Like the creation of a domestic partnership registry in 2012, the ban would make "Tampa more welcoming" and "make people feel safer that their local government stands with them," Maniscalco says.

Miami Beach and Key West have passed similar bans recently.

The council meeting starts at 9 a.m.

5-minute parking rule faces repeal

Council members also will consider repealing the city's 5-minute parking rule, which has been a part of city code since 1989.

The Florida Department of Transportation recently told the city that the ordinance did not comply with a state law that governs the posting of signs on both state and local roads.

Under the rule, homeowners have long bought their own signs that say, "5 minute parking, City Code 15-43," and police have written parking tickets when they've received complaints.

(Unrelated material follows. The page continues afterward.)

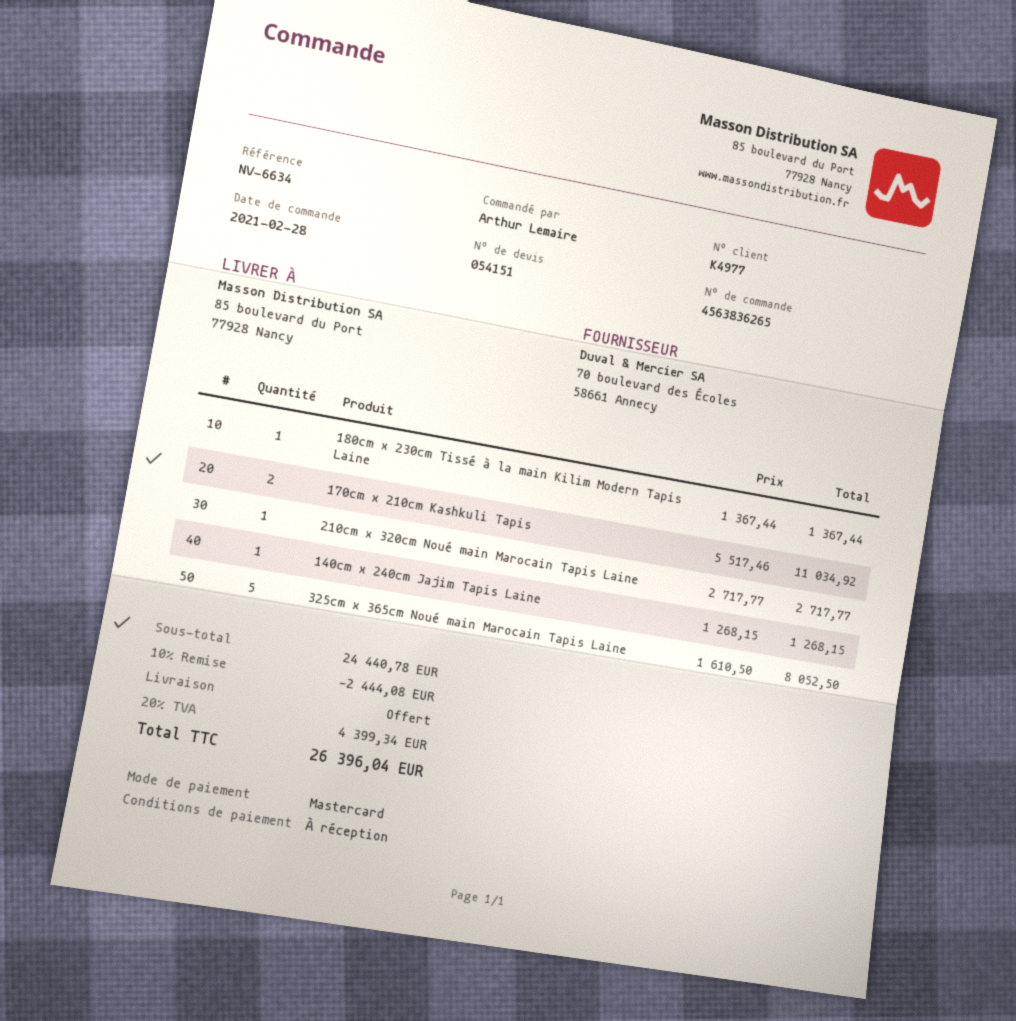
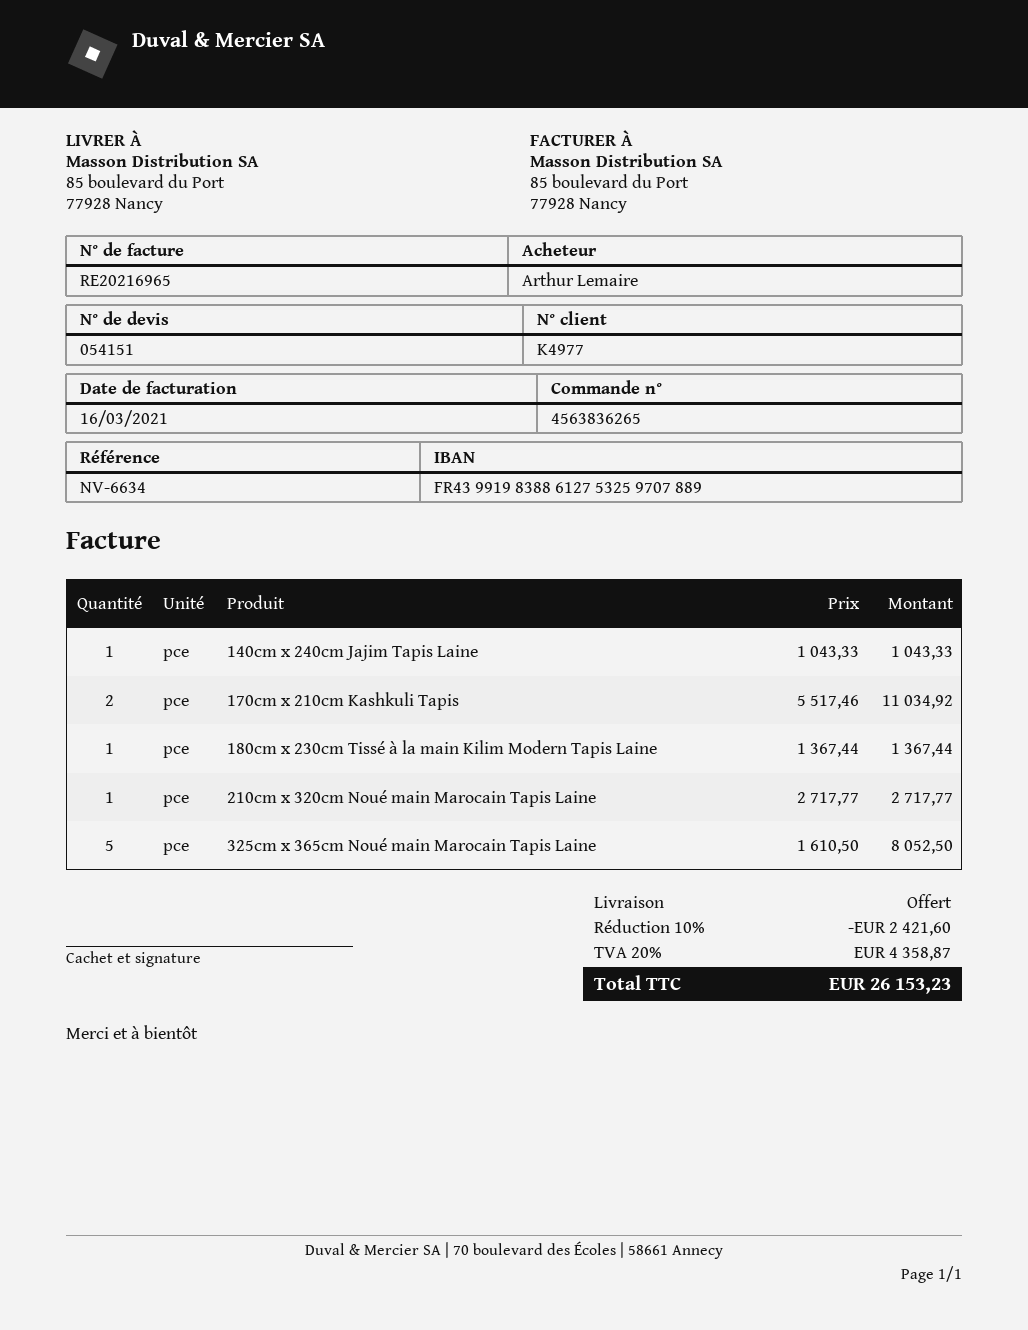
140cm x 240cm Jajim Tapis Laine: 1 x 1268.15 = 1268.15 -> 1 x 1043.33 = 1043.33
discount: 10% = 2444.08 -> 10% = 2421.60
tax: 20% = 4399.34 -> 20% = 4358.87
total: 26396.04 -> 26153.23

It worked, say officials and neighborhood leaders, especially in parts of South Tampa where parking often spills over from commercial areas into neighborhoods.

"If you see a sign there, you get a little worried," said Anneliese Meier, vice president of the Parkland Estates Civic Association. "The signs definitely had an effect."

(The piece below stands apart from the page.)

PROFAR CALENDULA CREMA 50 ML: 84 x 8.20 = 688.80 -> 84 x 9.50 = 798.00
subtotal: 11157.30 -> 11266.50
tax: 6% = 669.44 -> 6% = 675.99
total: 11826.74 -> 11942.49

But police stopped writing tickets last month after the FDOT said the city could lose state and federal funding if it continued enforcing the rule.

Along with repealing the ordinance, council members are expected in coming months to discuss other approaches to regulating parking in neighborhoods.

Police crash could cost city $90,000

The council also is scheduled to consider paying $90,000 to settle a lawsuit filed by a man injured when a Tampa police officer rear-ended his car.

Albert Fernandez, 69, sued the city in 2014 over a crash that took place on June 28, 2012. Fernandez was stopped at a traffic light at W Dr. Martin Luther King Jr. Boulevard and Highland Avenue when his car was rammed from behind by a city car operated by police officer Anna M. Owens, according to court records. City attorneys are recommending that the council approve the settlement.